■ **What the task requires**
What you produce should match the records exactly, line for line.

■ **Source information**
┄┄┄┄┄┄

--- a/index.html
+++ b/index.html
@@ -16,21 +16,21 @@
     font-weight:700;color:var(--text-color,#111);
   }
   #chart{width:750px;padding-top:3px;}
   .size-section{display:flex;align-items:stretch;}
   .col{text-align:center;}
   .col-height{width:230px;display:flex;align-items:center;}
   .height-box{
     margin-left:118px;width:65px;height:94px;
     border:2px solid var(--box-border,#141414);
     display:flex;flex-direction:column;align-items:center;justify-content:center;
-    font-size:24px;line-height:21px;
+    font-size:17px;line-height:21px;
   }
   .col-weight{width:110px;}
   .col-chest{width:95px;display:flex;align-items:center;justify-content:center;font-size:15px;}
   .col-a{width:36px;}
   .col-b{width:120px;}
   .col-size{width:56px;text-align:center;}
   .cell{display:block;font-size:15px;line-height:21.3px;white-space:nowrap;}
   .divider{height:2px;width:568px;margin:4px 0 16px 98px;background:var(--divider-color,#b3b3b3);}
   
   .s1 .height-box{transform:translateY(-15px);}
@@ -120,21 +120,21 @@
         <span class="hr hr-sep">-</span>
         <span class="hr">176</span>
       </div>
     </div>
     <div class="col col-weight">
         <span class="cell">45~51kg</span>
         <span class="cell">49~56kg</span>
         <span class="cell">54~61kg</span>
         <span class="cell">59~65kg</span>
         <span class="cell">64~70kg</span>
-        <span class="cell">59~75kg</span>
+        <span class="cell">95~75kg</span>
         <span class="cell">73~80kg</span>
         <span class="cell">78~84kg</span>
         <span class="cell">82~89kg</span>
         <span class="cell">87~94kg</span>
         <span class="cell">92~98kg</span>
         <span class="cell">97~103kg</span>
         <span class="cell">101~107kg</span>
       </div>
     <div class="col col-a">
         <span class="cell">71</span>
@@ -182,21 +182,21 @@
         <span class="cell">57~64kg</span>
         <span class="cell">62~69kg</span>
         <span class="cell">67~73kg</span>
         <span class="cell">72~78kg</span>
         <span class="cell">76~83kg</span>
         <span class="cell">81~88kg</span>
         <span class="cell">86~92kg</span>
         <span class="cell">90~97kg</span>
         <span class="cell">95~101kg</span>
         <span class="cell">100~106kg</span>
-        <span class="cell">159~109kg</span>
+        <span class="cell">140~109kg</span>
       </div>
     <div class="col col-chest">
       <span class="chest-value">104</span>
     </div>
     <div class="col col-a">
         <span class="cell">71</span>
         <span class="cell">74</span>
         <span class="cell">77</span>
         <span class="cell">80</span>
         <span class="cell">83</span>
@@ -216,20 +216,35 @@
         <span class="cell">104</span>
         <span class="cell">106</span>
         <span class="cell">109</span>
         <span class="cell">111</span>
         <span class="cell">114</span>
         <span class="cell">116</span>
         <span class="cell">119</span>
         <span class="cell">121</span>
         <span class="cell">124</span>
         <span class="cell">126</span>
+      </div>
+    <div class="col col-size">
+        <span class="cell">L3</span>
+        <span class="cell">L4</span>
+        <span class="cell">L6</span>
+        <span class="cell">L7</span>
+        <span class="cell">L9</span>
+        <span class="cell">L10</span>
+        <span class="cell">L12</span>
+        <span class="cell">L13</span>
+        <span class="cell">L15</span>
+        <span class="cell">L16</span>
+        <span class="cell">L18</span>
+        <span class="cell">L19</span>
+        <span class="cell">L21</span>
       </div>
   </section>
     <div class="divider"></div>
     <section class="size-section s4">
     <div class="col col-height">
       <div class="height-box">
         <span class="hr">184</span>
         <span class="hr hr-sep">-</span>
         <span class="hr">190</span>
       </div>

┄┄┄┄┄┄

■ **Answer area**
--- a/index.html
+++ b/index.html
@@ -16,21 +16,21 @@
     font-weight:700;color:var(--text-color,#111);
   }
   #chart{width:750px;padding-top:3px;}
   .size-section{display:flex;align-items:stretch;}
   .col{text-align:center;}
   .col-height{width:230px;display:flex;align-items:center;}
   .height-box{
     margin-left:118px;width:65px;height:94px;
     border:2px solid var(--box-border,#141414);
     display:flex;flex-direction:column;align-items:center;justify-content:center;
-    font-size:24px;line-height:21px;
+    font-size:17px;line-height:21px;
   }
   .col-weight{width:110px;}
   .col-chest{width:95px;display:flex;align-items:center;justify-content:center;font-size:15px;}
   .col-a{width:36px;}
   .col-b{width:120px;}
   .col-size{width:56px;text-align:center;}
   .cell{display:block;font-size:15px;line-height:21.3px;white-space:nowrap;}
   .divider{height:2px;width:568px;margin:4px 0 16px 98px;background:var(--divider-color,#b3b3b3);}
   
   .s1 .height-box{transform:translateY(-15px);}
@@ -120,21 +120,21 @@
         <span class="hr hr-sep">-</span>
         <span class="hr">176</span>
       </div>
     </div>
     <div class="col col-weight">
         <span class="cell">45~51kg</span>
         <span class="cell">49~56kg</span>
         <span class="cell">54~61kg</span>
         <span class="cell">59~65kg</span>
         <span class="cell">64~70kg</span>
-        <span class="cell">59~75kg</span>
+        <span class="cell">95~75kg</span>
         <span class="cell">73~80kg</span>
         <span class="cell">78~84kg</span>
         <span class="cell">82~89kg</span>
         <span class="cell">87~94kg</span>
         <span class="cell">92~98kg</span>
         <span class="cell">97~103kg</span>
         <span class="cell">101~107kg</span>
       </div>
     <div class="col col-a">
         <span class="cell">71</span>
@@ -182,21 +182,21 @@
         <span class="cell">57~64kg</span>
         <span class="cell">62~69kg</span>
         <span class="cell">67~73kg</span>
         <span class="cell">72~78kg</span>
         <span class="cell">76~83kg</span>
         <span class="cell">81~88kg</span>
         <span class="cell">86~92kg</span>
         <span class="cell">90~97kg</span>
         <span class="cell">95~101kg</span>
         <span class="cell">100~106kg</span>
-        <span class="cell">159~109kg</span>
+        <span class="cell">140~109kg</span>
       </div>
     <div class="col col-chest">
       <span class="chest-value">104</span>
     </div>
     <div class="col col-a">
         <span class="cell">71</span>
         <span class="cell">74</span>
         <span class="cell">77</span>
         <span class="cell">80</span>
         <span class="cell">83</span>
@@ -216,20 +216,35 @@
         <span class="cell">104</span>
         <span class="cell">106</span>
         <span class="cell">109</span>
         <span class="cell">111</span>
         <span class="cell">114</span>
         <span class="cell">116</span>
         <span class="cell">119</span>
         <span class="cell">121</span>
         <span class="cell">124</span>
         <span class="cell">126</span>
+      </div>
+    <div class="col col-size">
+        <span class="cell">L3</span>
+        <span class="cell">L4</span>
+        <span class="cell">L6</span>
+        <span class="cell">L7</span>
+        <span class="cell">L9</span>
+        <span class="cell">L10</span>
+        <span class="cell">L12</span>
+        <span class="cell">L13</span>
+        <span class="cell">L15</span>
+        <span class="cell">L16</span>
+        <span class="cell">L18</span>
+        <span class="cell">L19</span>
+        <span class="cell">L21</span>
       </div>
   </section>
     <div class="divider"></div>
     <section class="size-section s4">
     <div class="col col-height">
       <div class="height-box">
         <span class="hr">184</span>
         <span class="hr hr-sep">-</span>
         <span class="hr">190</span>
       </div>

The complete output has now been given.